Pregnant with a baby girl, that she was to name Mariah, EC graduate Tamika Winston suddenly died last Tuesday morning.
Her death and the death of her baby was the result of what is believed to be a rare medical condition affecting pregnant women known as eclampsia.
Eclampsia is a mysterious medical condition that targets pregnant women causing high blood pressure, usually in the second half of pregnancy.
“The doctors are about ninety percent sure that it’s eclampsia, but we’re still waiting for final confirmation,” said Winston’s husband Mario Winston.
After graduating from EC, and earning her realtor’s license, Winston began working part-time at Sunbelt Realty for Pat Grogan.
Grogan remembers Winston as a personable and outgoing woman.
“She was a nice person who had her life cut short way before her time,” Grogan said. “She really seemed to enjoy her life and family and I’m really going to miss her.”
Winston was known for her love of people, especially children.
Before she decided to become a real estate agent, she was a student counselor at Inglewood High School and also became a licensed day care provider for neighborhood children.
She was a mother of two boys, Jeramiah age 6, and Jonathan age 4, and Winston always told them “We don’t say ‘I can’t,'” Mario said.

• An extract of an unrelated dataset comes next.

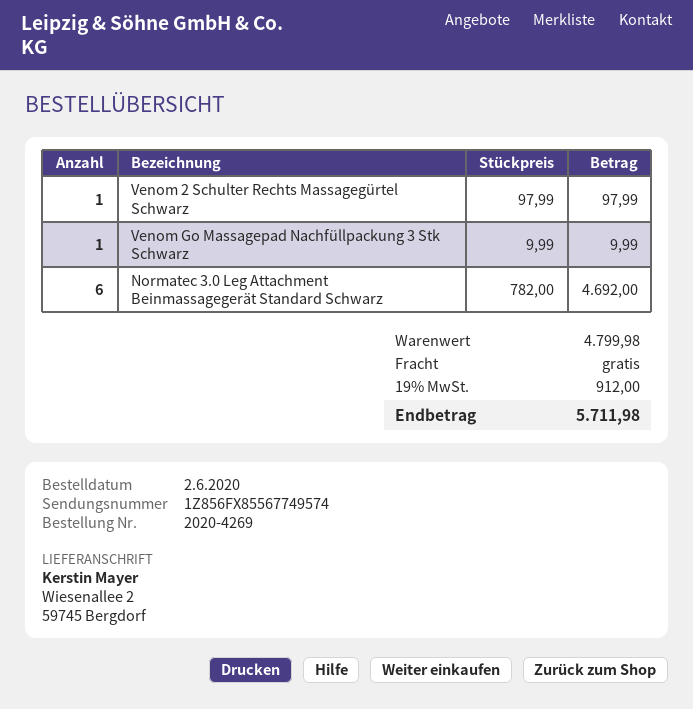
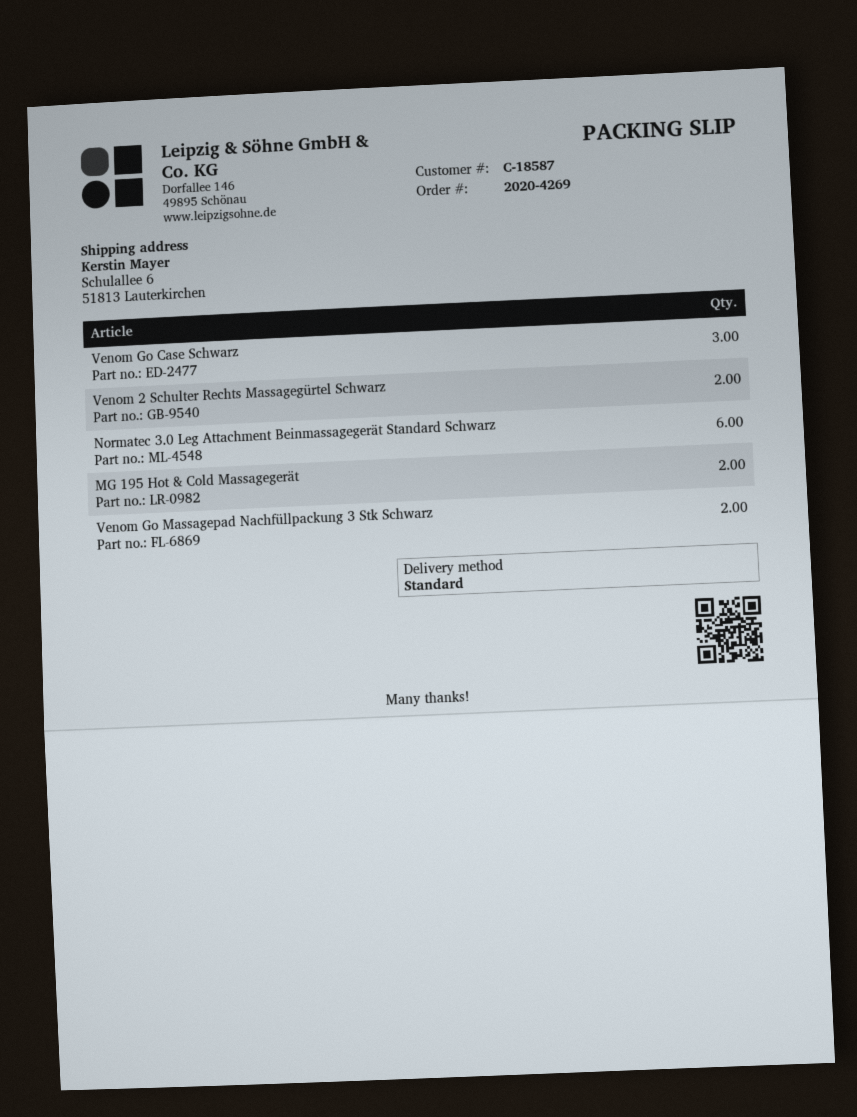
ship to: Wiesenallee 2, 59745 Bergdorf -> Schulallee 6, 51813 Lauterkirchen
Venom 2 Schulter Rechts Massagegürtel Schwarz: 1 -> 2
Venom Go Massagepad Nachfüllpackung 3 Stk Schwarz: 1 -> 2
Venom Go Case Schwarz: none -> 3
MG 195 Hot & Cold Massagegerät: none -> 2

Winston lived by this motto and proved it by winning an award for earning the highest score on a standardized test in junior high school to earning her associate’s degree last year and working jobs ranging from a day care provider to the manager of a retail store.
“It was one of her proudest moments, other than her children, when she graduated from college,” said Donna Grogan, Winston’s real estate proffessor at EC. “She was just the sweetest person; she worked hard and had good values.”
Despite her drive to succeed, Tamika always found time to enjoy herself as well, Mario said.
One of Winston’s biggest goals was to be a homeowner.
With Mario, her husband of eight years, and her income put together, they were able to become homeowners in less than a year.
Recently, in anticipation of her baby girl Mariah, Mario said he and Winston decorated a bedroom for the baby in yellow pastels and flowers.
Because of the intimate relationship Winston shared with her mother, Marion said she anticipated having a daughter of her own who she could share the same kind of bond with.
“Mika wanted to teach her daughter how to be self-sufficient, resilient and outstanding,” Mario said in the obituary.
Tamika liked to joke that a daughter would balance out a house of boys.
She said that she always dreamt of a daughter with curly hair.
Mariah’s birth was expected to take place on May 29.
“Mariah’s brothers may not understand why mommy and their baby sister went to heaven so soon,” Mario said. “However, I know they definitely know that they’re now angels, because they were angels on earth.”